Au Royaume-Uni, pour la première fois de leur histoire, des dizaines de milliers d’infirmières et les ambulanciers font grève pour dénoncer la destruction du service public de santé. Une vague de contestation parcourt le monde du travail.

photo du syndicat Unite, @UniteSharon

C’est une première historique. Le 15 décembre, 100'000 infirmières et infirmiers mènent, à l’appel de leur syndicat, le Royal College of Nursing (RCN), une première journée de grève dans 53 hôpitaux du service public de santé britannique, le National Health Service (NHS). Une deuxième journée de débrayage devrait suivre, le 20 décembre. Le 21, ce sera au tour des ambulancières et ambulanciers d’entrer dans la danse. Selon la centrale syndicale GMB, ils et elles seront 10'000 à faire grève en Angleterre et dans le Pays de Galle.

Appauvrissement général
Un mouvement d’ampleur secoue le service de santé publique britannique. Les salarié·e·s et leurs syndicats demandent des hausses de salaires supérieures à l’inflation (plus de 11% sur une année en octobre), alors que l’employeur propose 5% - selon le ministre conservateur de la santé, Stephen Barclay, le pays traverserait une « période difficile pour tout le monde », et les demandes syndicales seraient « inabordables ». Il faut préciser que les rémunérations ont baissé de manière drastique dans le secteur de santé britannique: depuis 2010, le salaire réel du personnel infirmier a par exemple plongé de 20%. « Nous avons ici un groupe d’infirmières qui font le tour de Liverpool à la recherche de magasins de charité, dans le but de pouvoir acheter des jouets pour leurs enfants à Noël », indiquait Carmel O’Boyle, infirmière dans la ville de Liverpool, mettant le doigt sur la détresse qui touche ses collègues [1]. La situation est si critique qu’un hôpital sur quatre a mis en place des banques alimentaires pour soutenir son personnel [2].

Sauver le NHS
Mais les revendications ne s’arrêtent pas là. « Cette grève, ce n’est pas juste pour les revenus, il s’agit de sauver le système de santé public. Le NHS est en train de s’effondrer. Nous n’arrivons pas à recruter et à retenir le personnel, car les salaires sont si bas » explique Jason Kirkham, ambulancier et militant du syndicat Unite [3]. « Après 12 ans de coupes contre le secteur de santé et les salaires, les salarié·e·s du NHS en ont marre. La dernière chose dont ils et elles ont envie, c’est de faire grève. Mais le gouvernement ne leur laisse pas le choix », ajoute Rachel Harrison, secrétaire national du syndicat GMB. Aux yeux de ses employé·e·s, c’est donc la survie du NHS qui est en jeu.
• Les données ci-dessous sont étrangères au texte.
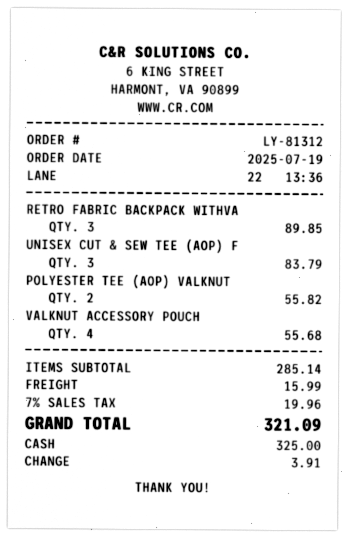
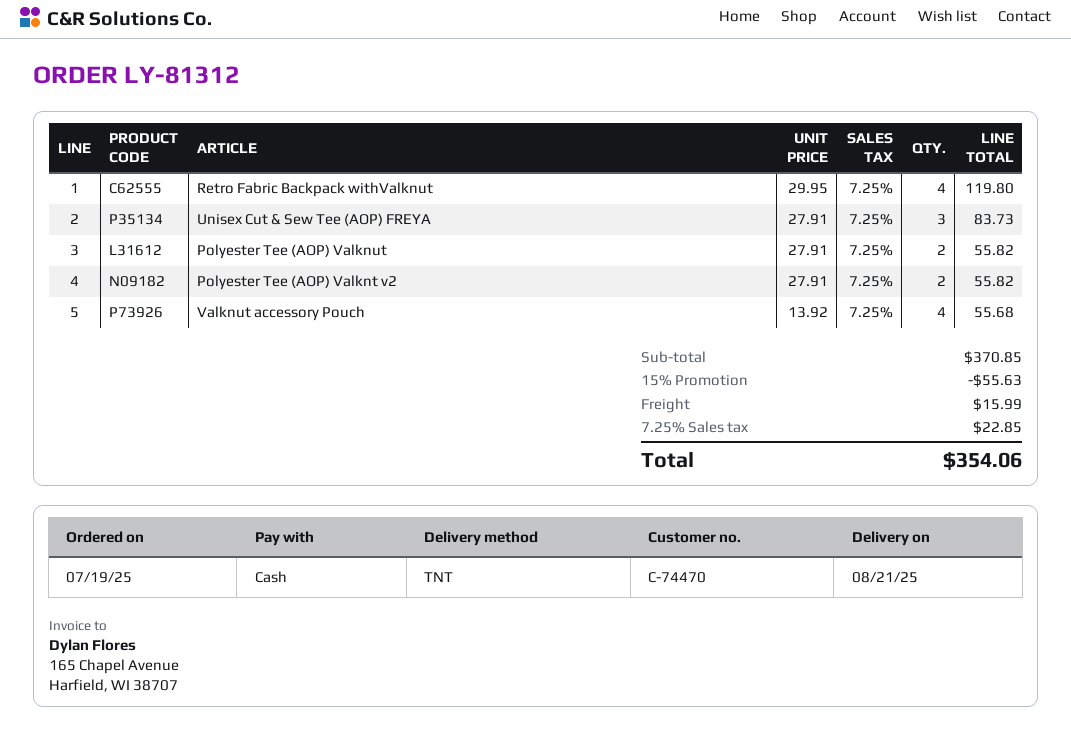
RETRO FABRIC BACKPACK WITHVA: 3 for 89.85 -> 4 for 119.80
UNISEX CUT & SEW TEE (AOP) F: 3 for 83.79 -> 3 for 83.73
Polyester Tee (AOP) Valknt v2: none -> 2 for 55.82
subtotal: 285.14 -> 370.85
discount: none -> 15% = 55.63
tax: 7% = 19.96 -> 7.25% = 22.85
total: 321.09 -> 354.06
Universel et gratuit le NHS, avec 1,6 million de salarié·e·s, est une véritable institution au Royaume-Uni. Le sous-financement, les coupes dans les salaires réels, l’augmentation du stress au travail et trois années de Covid l’ont pourtant laissé exsangue. Selon le RCN, il manque aujourd’hui 47'000 postes infirmiers et 130'000 emplois dans la santé, rien qu’en Angleterre.

Ces carences se sont combinées à des manquements dans le secteur des services sociaux et au sous-investissement dans les équipements, aboutissant à créer des listes d’attente démesurées dans les hôpitaux, y compris pour les soins d’urgence – avec des ambulances stationnant devant les hôpitaux en attendant que les patient·e·s y soient admis·e·s.

Un million de grévistes en décembre
La colère sociale ne s’arrête pas à la santé. « Plus d’un million de travailleurs et travailleuses s’apprêtent à faire grève, entre les 12 et 31 décembre, à l’appel de leurs différentes centrales syndicales, risquant de paralyser une partie du pays pendant les fêtes de fin d’année »[4]. Le 16 décembre, les bagagistes de l’aéroport de Heathrow mèneront une grève de 72 heures. Les 22 et le 23 décembre, ce sera au tour du personnel de nettoyage des trains. Ils seront accompagnés des salarié·e·s des autoroutes, puis des douaniers. Du 24 au 27 décembre, ce seront les employé·e·s du réseau ferroviaire qui débraieront. Les 115'000 salarié·e·s du service public postal mènent de leur côté des actions de grève depuis le 9 décembre. Tous revendiquent des hausses de salaires à la hauteur de l’inflation et dénoncent un appauvrissement général, conséquence de la cure d’austérité imposée depuis 2010.

De son côté, le nouveau Premier ministre, le multimillionnaire Rishi Sunak, juge les revendications des syndicats « trop élevées ». Il prépare en parallèle de nouvelles restrictions au droit de grève. Un gigantesque bras de fer social secoue la Grande-Bretagne. Peut-être le plus grand depuis l’affrontement entre les mineurs et Margaret Thatcher, au milieu des années 1980.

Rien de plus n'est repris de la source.